--- Supplied data ---

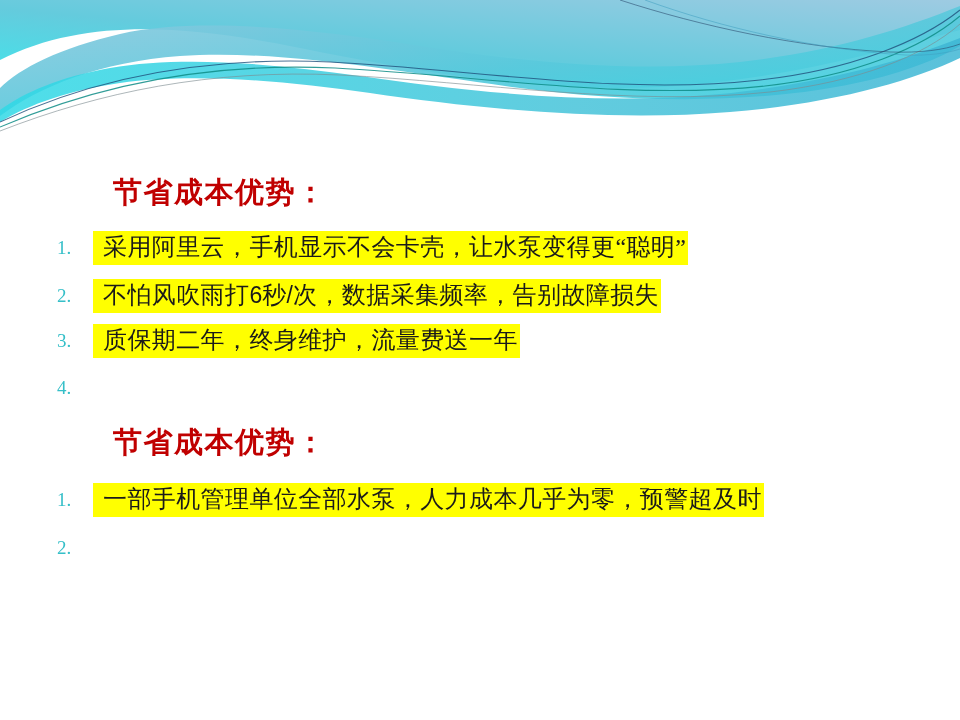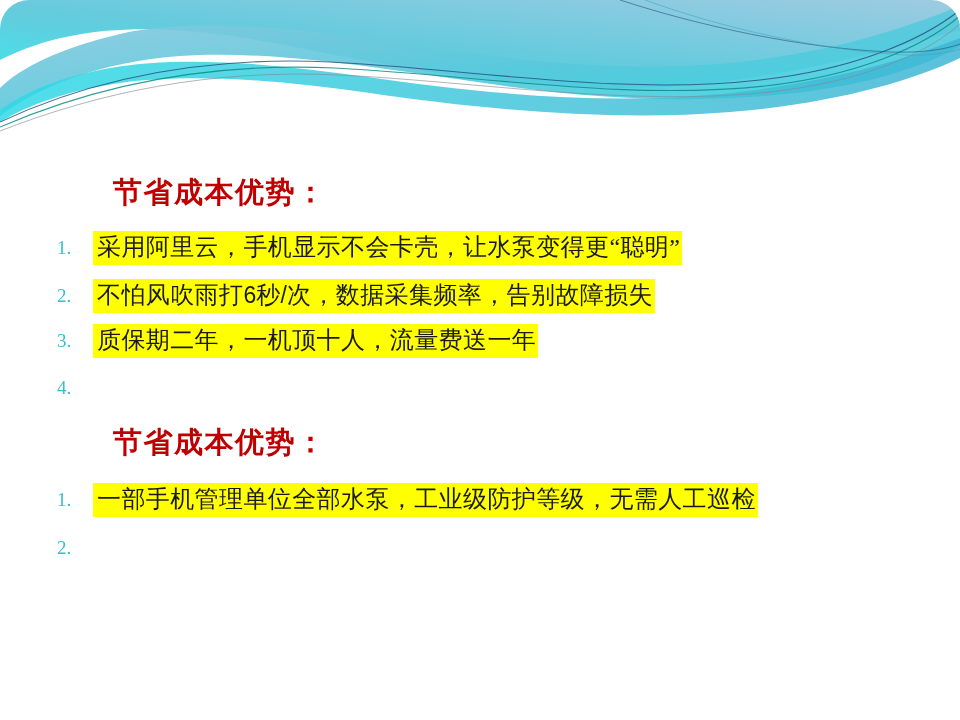--- a/index.html
+++ b/index.html
@@ -10,21 +10,20 @@
   }
   body {
     font-family: "Liberation Serif", "DejaVu Serif", serif;
   }
   #slide {
     position: relative;
     width: 960px;
     height: 720px;
     overflow: hidden;
     background: #ffffff;
-    border-radius: 29px;
   }
   #banner {
     position: absolute;
     left: 0;
     top: 0;
     width: 960px;
     height: 135px;
     overflow: hidden;
   }
   #banner svg {
@@ -71,21 +70,21 @@
     box-sizing: border-box;
     flex: 0 0 auto;
   }
   .txt {
     background: #FFFF00;
     color: #1a1a1a;
     font-family: "Liberation Serif", "DejaVu Serif", serif;
     font-size: 24px;
     line-height: 31px;
     letter-spacing: 0.4px;
-    padding: 1px 2px 2px 4px;
+    padding: 1px 2px 2px 10px;
     display: inline-block;
     text-align: center;
   }
   .txt .lat {
     font-family: "Liberation Sans", "DejaVu Sans", sans-serif;
     font-size: 23px;
     letter-spacing: 0;
   }
 
   
@@ -163,32 +162,32 @@
       <span class="txt"><span>采用阿里云，手机显示不会卡壳，让水泵变得更“聪明”</span></span>
     </div>
 
     <div class="list-item r2">
       <span class="num">2.</span>
       <span class="txt"><span>不怕风吹雨打</span><span class="lat">6</span><span>秒</span><span class="lat">/</span><span>次，数据采集频率，告别故障损失</span></span>
     </div>
 
     <div class="list-item r3">
       <span class="num">3.</span>
-      <span class="txt"><span>质保期二年，一机顶十人，流量费送一年</span></span>
+      <span class="txt"><span>质保期二年，终身维护，流量费送一年</span></span>
     </div>
 
     <div class="list-item r4">
       <span class="num">4.</span>
     </div>
 
     <div class="heading heading-2">节省成本优势：</div>
 
     <div class="list-item r5">
       <span class="num">1.</span>
-      <span class="txt"><span>一部手机管理单位全部水泵，工业级防护等级，无需人工巡检</span></span>
+      <span class="txt"><span>一部手机管理单位全部水泵，人力成本几乎为零，预警超及时</span></span>
     </div>
 
     <div class="list-item r6">
       <span class="num">2.</span>
     </div>
 
   </div>
 </div>
 
 </body></html>

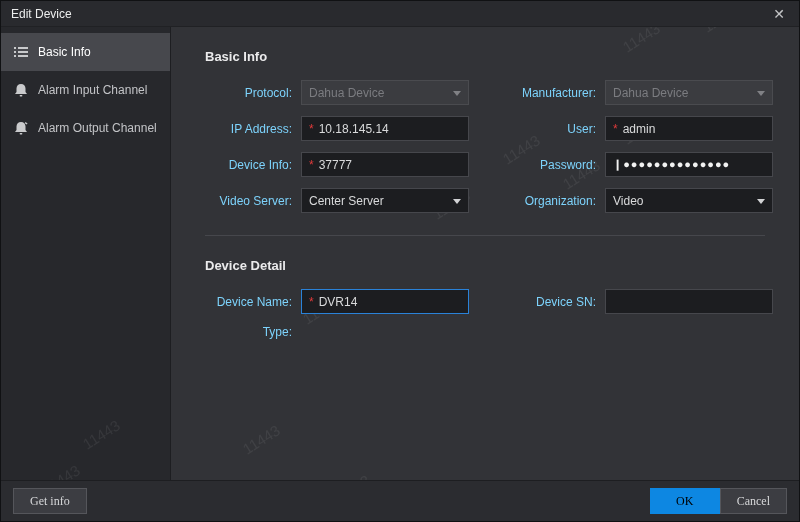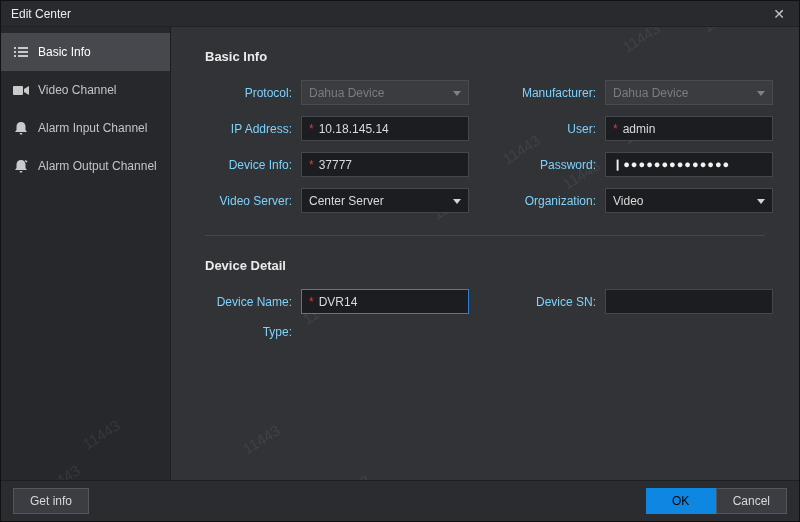--- a/index.html
+++ b/index.html
@@ -93,20 +93,21 @@
     border-top:1px solid #46474c;
   }
 
   
   .footer {
     position:absolute; bottom:0; left:0; right:0; height:41px;
     background:#2b2c30;
     border-top:1px solid #1d1e21;
     display:flex; align-items:center; padding:16px 12px;
     z-index:5;
+    font-family:Liberation Serif, serif;
   }
   .btn {
     height:26px; display:inline-flex; align-items:center; justify-content:center;
     font-size:12px; cursor:pointer; padding:0 16px; border:1px solid #55565b;
     background:#3c3d42; color:#d7d8da;
   }
   .btn-ok {
     background:#0d87e2; border-color:#0d87e2; color:#000000;
     min-width:70px; margin-left:auto;
   }
@@ -135,21 +136,21 @@
     <span class="wm" style="left:620px; top:120px;">11443</span>
     <span class="wm" style="left:300px; top:300px;">11443</span>
     <span class="wm" style="left:80px;  top:425px;">11443</span>
     <span class="wm" style="left:40px;  top:470px;">11443</span>
     <span class="wm" style="left:150px; top:495px;">11443</span>
     <span class="wm" style="left:240px; top:430px;">11443</span>
     <span class="wm" style="left:330px; top:480px;">11443</span>
   </div>
 
   <div class="titlebar">
-    <span class="title">Edit Center</span>
+    <span class="title">Edit Device</span>
     <span class="close">✕</span>
   </div>
 
   <div class="dlg-body">
 
     <div class="sidebar">
       <div class="side-item selected">
         <span class="icn">
           <svg width="14" height="12" viewBox="0 0 14 12">
             <rect class="fill" x="0" y="1" width="2" height="2"></rect>
@@ -157,29 +158,20 @@
             <rect class="fill" x="0" y="9" width="2" height="2"></rect>
             <rect class="fill" x="4" y="1" width="10" height="2"></rect>
             <rect class="fill" x="4" y="5" width="10" height="2"></rect>
             <rect class="fill" x="4" y="9" width="10" height="2"></rect>
           </svg>
         </span>
         <span>Basic Info</span>
       </div>
       <div class="side-item">
         <span class="icn">
-          <svg width="16" height="11" viewBox="0 0 16 11">
-            <rect class="fill" x="0" y="1" width="10" height="9" rx="1"></rect>
-            <path class="fill" d="M11 4 L16 1 L16 10 L11 7 Z"></path>
-          </svg>
-        </span>
-        <span>Video Channel</span>
-      </div>
-      <div class="side-item">
-        <span class="icn">
           <svg width="14" height="13" viewBox="0 0 14 13">
             <path class="fill" d="M7 0 C4.2 0 2.5 2 2.5 4.6 L2.5 8 L1 10 L13 10 L11.5 8 L11.5 4.6 C11.5 2 9.8 0 7 0 Z"></path>
             <rect class="fill" x="5.6" y="11" width="2.8" height="1.6" rx="0.8"></rect>
           </svg>
         </span>
         <span>Alarm Input Channel</span>
       </div>
       <div class="side-item">
         <span class="icn">
           <svg width="14" height="13" viewBox="0 0 14 13">

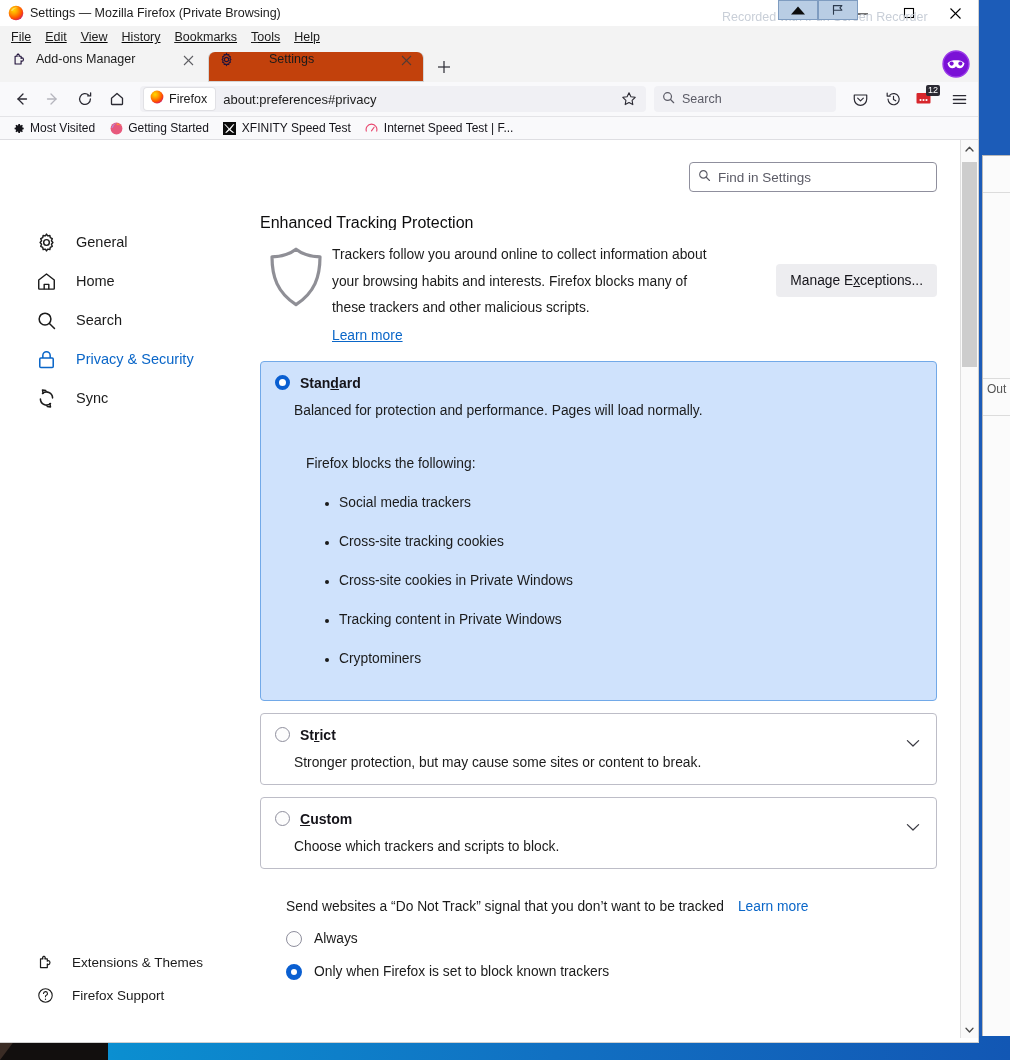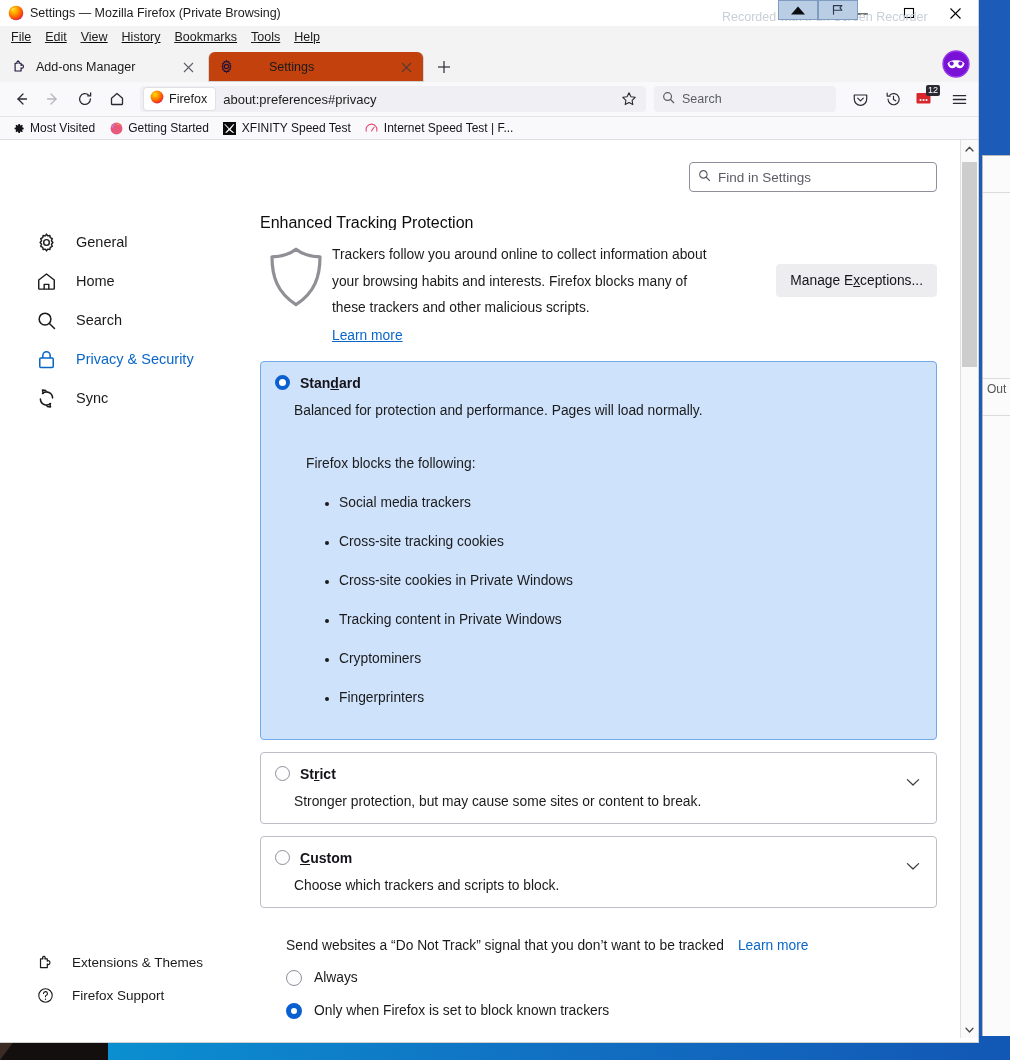--- a/index.html
+++ b/index.html
@@ -63,21 +63,21 @@
     font-size:12.5px;color:#1b1b1b;padding:2px 7px;white-space:nowrap;cursor:default;
   }
   .menu-item u{text-decoration:underline;}
 
   
   #tabstrip{
     height:34px;background:#f3f3f3;display:flex;align-items:flex-end;
     padding:0 0 0 0;position:relative;
   }
   .tab{
-    height:30px;display:flex;align-items:center;border-radius:6px 6px 0 0;
+    height:30px;display:flex;border-radius:6px 6px 0 0;
     padding:0 8px 0 10px;margin:0 2px;position:relative;
     font-size:12.5px;color:#1b1b1b;
   }
   .tab.inactive{width:185px;background:transparent;}
   .tab.active{width:196px;background:#c2410c;box-shadow:0 -1px 0 0 #d4d4d4 inset,1px 0 0 #d4d4d4,-1px 0 0 #d4d4d4;gap:26px;}
   .tab .tab-ico{width:16px;height:16px;flex:0 0 auto;margin-right:8px;}
   .tab .tab-label{flex:1 1 auto;overflow:hidden;text-overflow:ellipsis;white-space:nowrap;}
   .tab .tab-close{width:17px;height:17px;flex:0 0 auto;opacity:.8;display:flex;align-items:center;justify-content:center;}
   #newtab{
     width:26px;height:26px;margin:0 0 2px 6px;display:flex;align-items:center;justify-content:center;
@@ -573,21 +573,20 @@
             <span class="rc-title">Stan<u>d</u>ard</span>
           </div>
           <div class="rc-desc">Balanced for protection and performance. Pages will load normally.</div>
           <div class="rc-sub">Firefox blocks the following:</div>
           <ul class="rc-list">
             <li>Social media trackers</li>
             <li>Cross-site tracking cookies</li>
             <li>Cross-site cookies in Private Windows</li>
             <li>Tracking content in Private Windows</li>
             <li>Cryptominers</li>
-            <li>Fingerprinters</li>
           </ul>
         </div>
 
         <div class="radio-card">
           <div class="rc-head">
             <span class="radio"></span>
             <span class="rc-title">St<u>r</u>ict</span>
           </div>
           <span class="rc-chevron">
             <svg width="14" height="9" viewBox="0 0 14 9" fill="none" stroke="#3a3a42" stroke-width="1.25" stroke-linecap="round" stroke-linejoin="round">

---

What to work on:
Reproduce exactly the lines above from the line with "height:26px; display:inline-flex; align-items:center;" to the line with "background:#0d87e2; border-color:#0d87e2; color:#000000;", including both, and add nothing.

Task output:
     height:26px; display:inline-flex; align-items:center; justify-content:center;
     font-size:12px; cursor:pointer; padding:0 16px; border:1px solid #55565b;
     background:#3c3d42; color:#d7d8da;
   }
   .btn-ok {
     background:#0d87e2; border-color:#0d87e2; color:#000000;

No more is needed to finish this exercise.